Beyond its stores, expert REI instructors staff its REI Outdoor School, offering beginning- to advanced-level classes in kayaking, rock climbing, mountain biking, navigation, snowshoeing, road cycling, backpacking and more. Thousands of people attend these outdoor activity classes annually. REI also runs a full-service adventure travel business – REI Adventures – which offers unique high-adventure excursions to all seven continents. The company offers more than 150 trips worldwide, including weekend getaways, family adventures and volunteer expeditions.

Attracting the best and brightest requires careful attention to the work environment as well as to the company’s impact on the world.
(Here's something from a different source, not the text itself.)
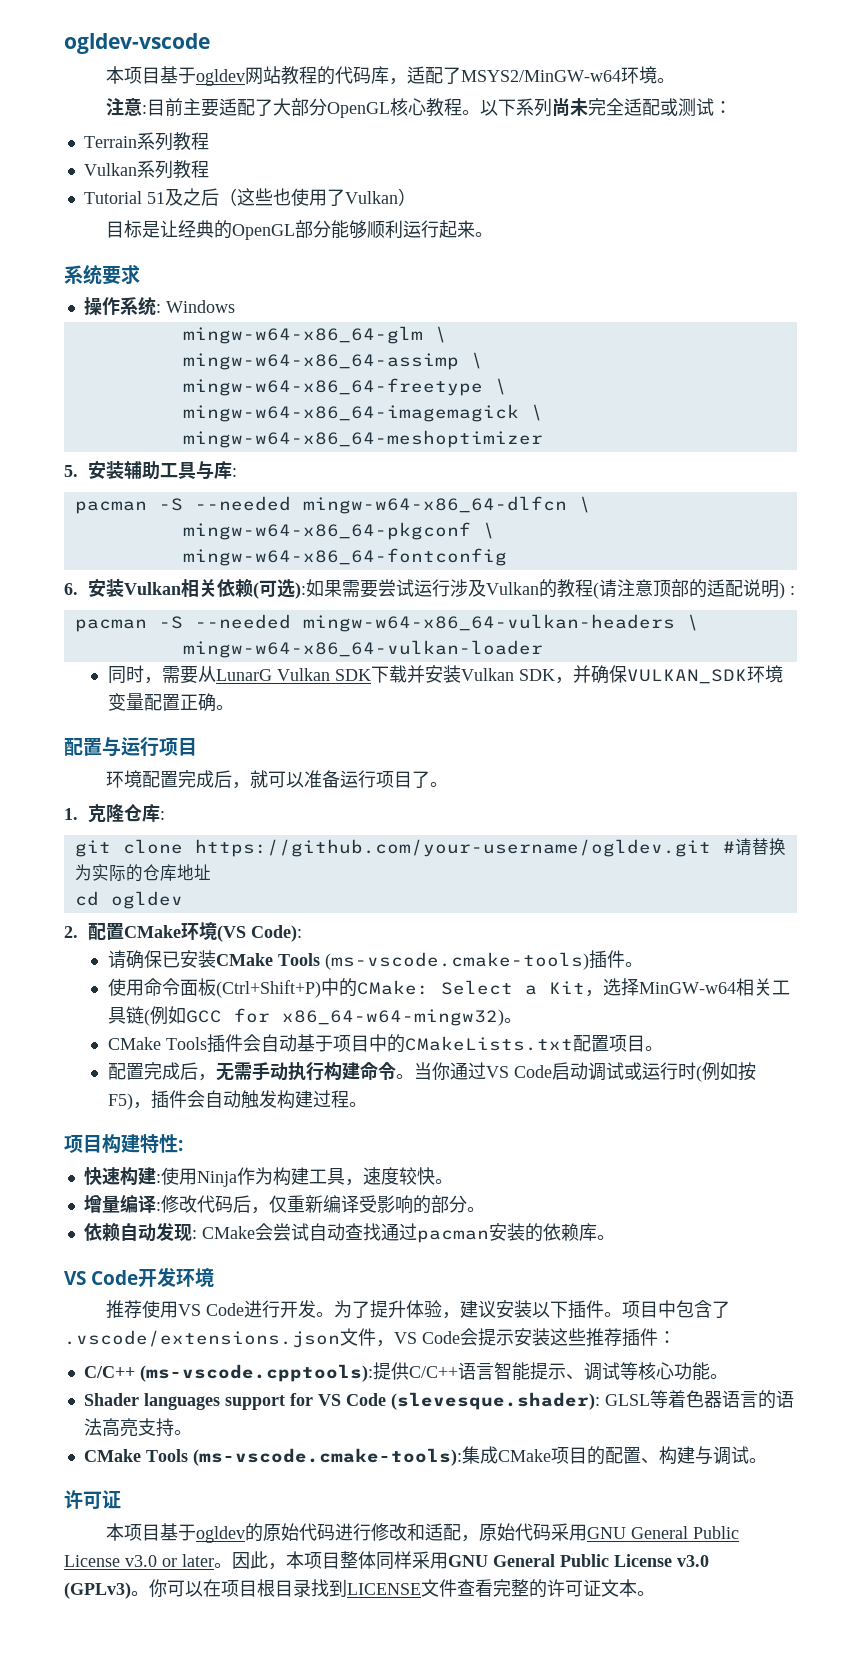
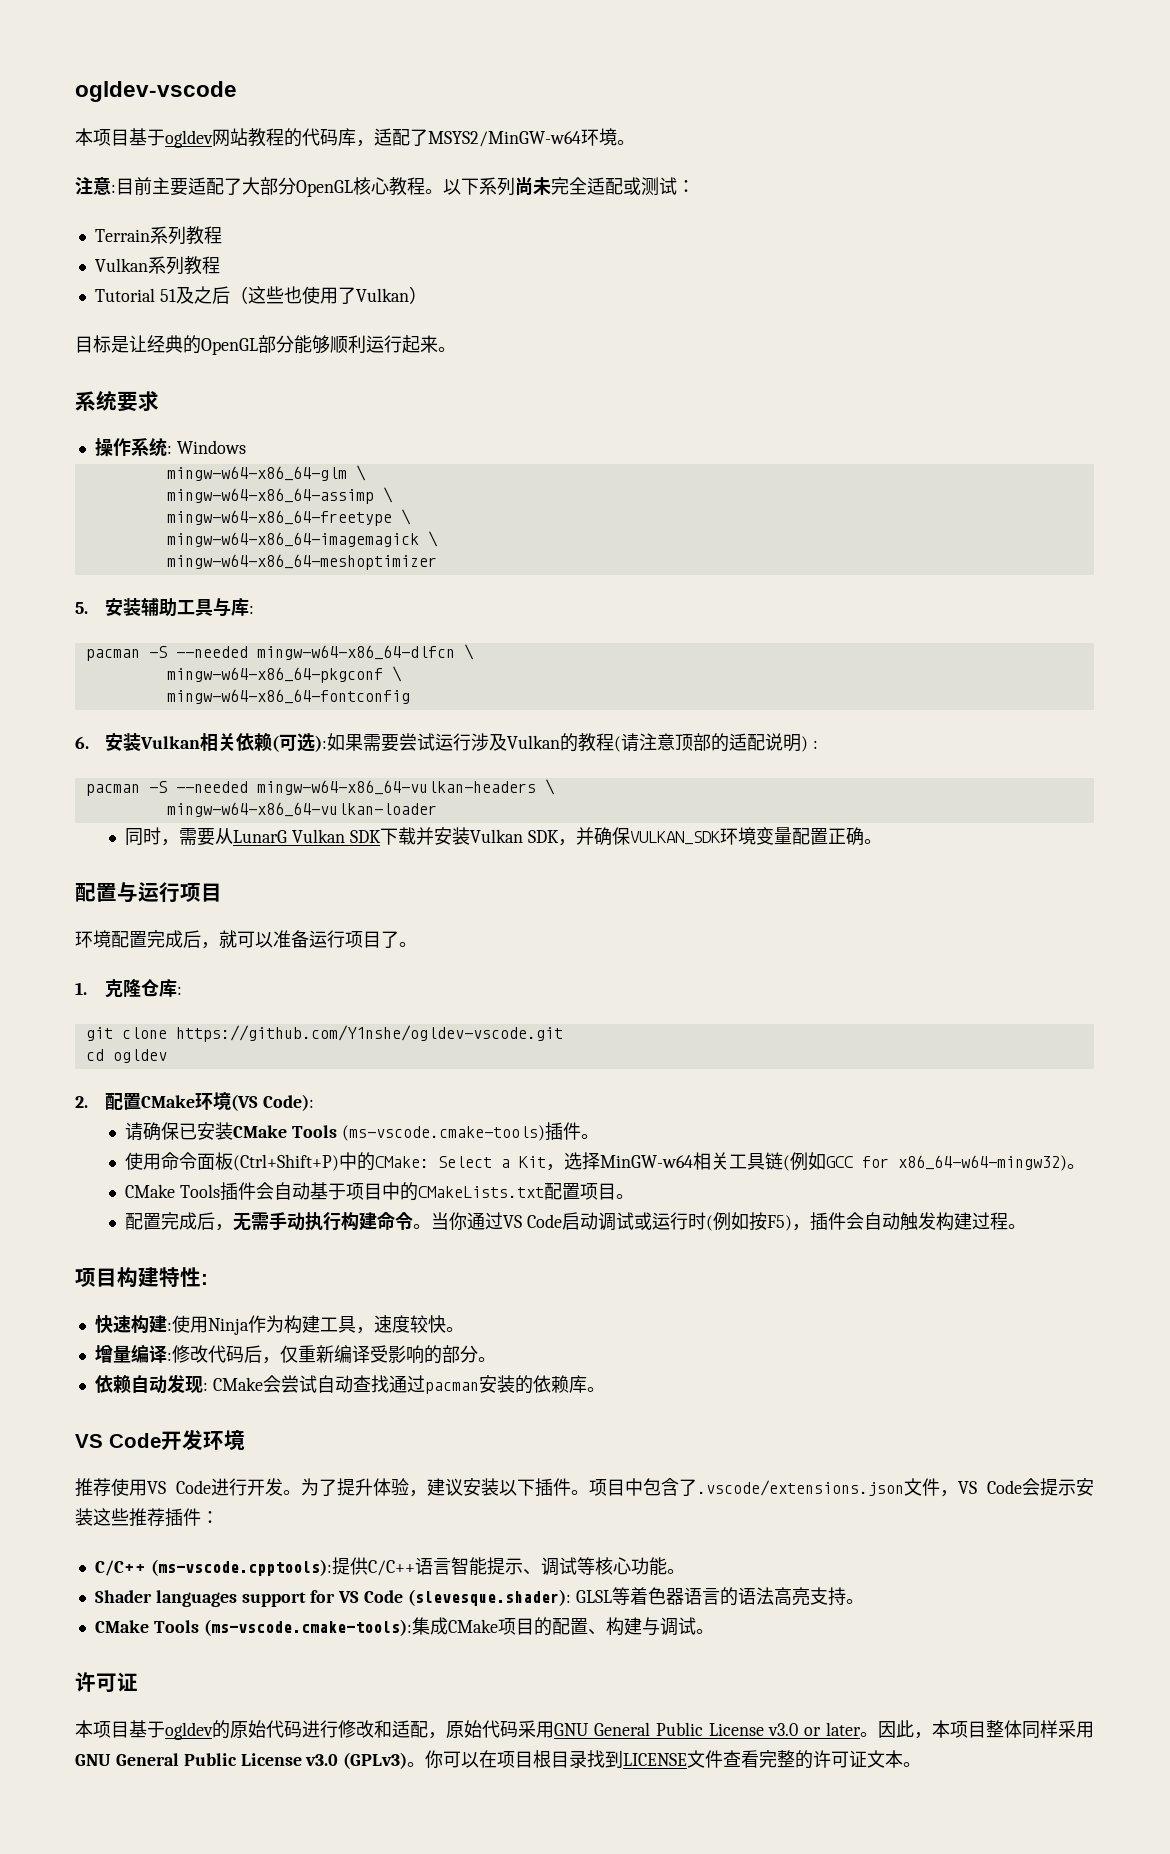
- git clone https://github.com/your-username/ogldev.git #请替换为实际的仓库地址
+ git clone https://github.com/Y1nshe/ogldev-vscode.git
REI’s business practices include extensive recycling efforts, sustainable sourcing of materials and requiring workplace codes of conduct and fair labor practices from its suppliers. REI’s emphasis on workplace values is a big reason why it has been chosen as one of FORTUNE magazine’s “Best Companies to Work For” every year since the magazine began compiling its list in 1998.

Employees say REI’s focus on environmental stewardship is another reason they love working for the company. REI stores mobilize tens of thousands of volunteers to build trails, clean up beaches, restore local habitats and more. Last year, the company spearheaded more than 540 REI-sponsored conservation projects, including 35,990 volunteers and 137,089 hours of “sweat equity” on trails, parks and waterways. REI also invests a portion of its profits each year in organizations with similar goals. In 2011, REI granted more than $4.4 million to more than 330 local and national nonprofits that share REI’s commitment to engage in and care for the great outdoors. The result was an additional 3.4 million volunteer hours to protect and maintain natural spaces and recreational areas. The company’s non-profit organization, The REI Foundation, works to ensure that tomorrow’s outdoor enthusiasts and conservation stewards reflect the diversity of America.  

This commitment to both innovation and stewardship helps chart REI’s course. And there’s one more parallel to high tech that bodes not just for REI, but for the outdoor industry as a whole. U.S. tech innovators proudly point to being global leaders in their fields. Arguably, the outdoor industry can say that with even more conviction. Non-U.S. companies are hard to find at the industry’s enormous biannual trade show, Outdoor Retailer. This is an industry in which American entrepreneurship and innovation clearly outpace the competition.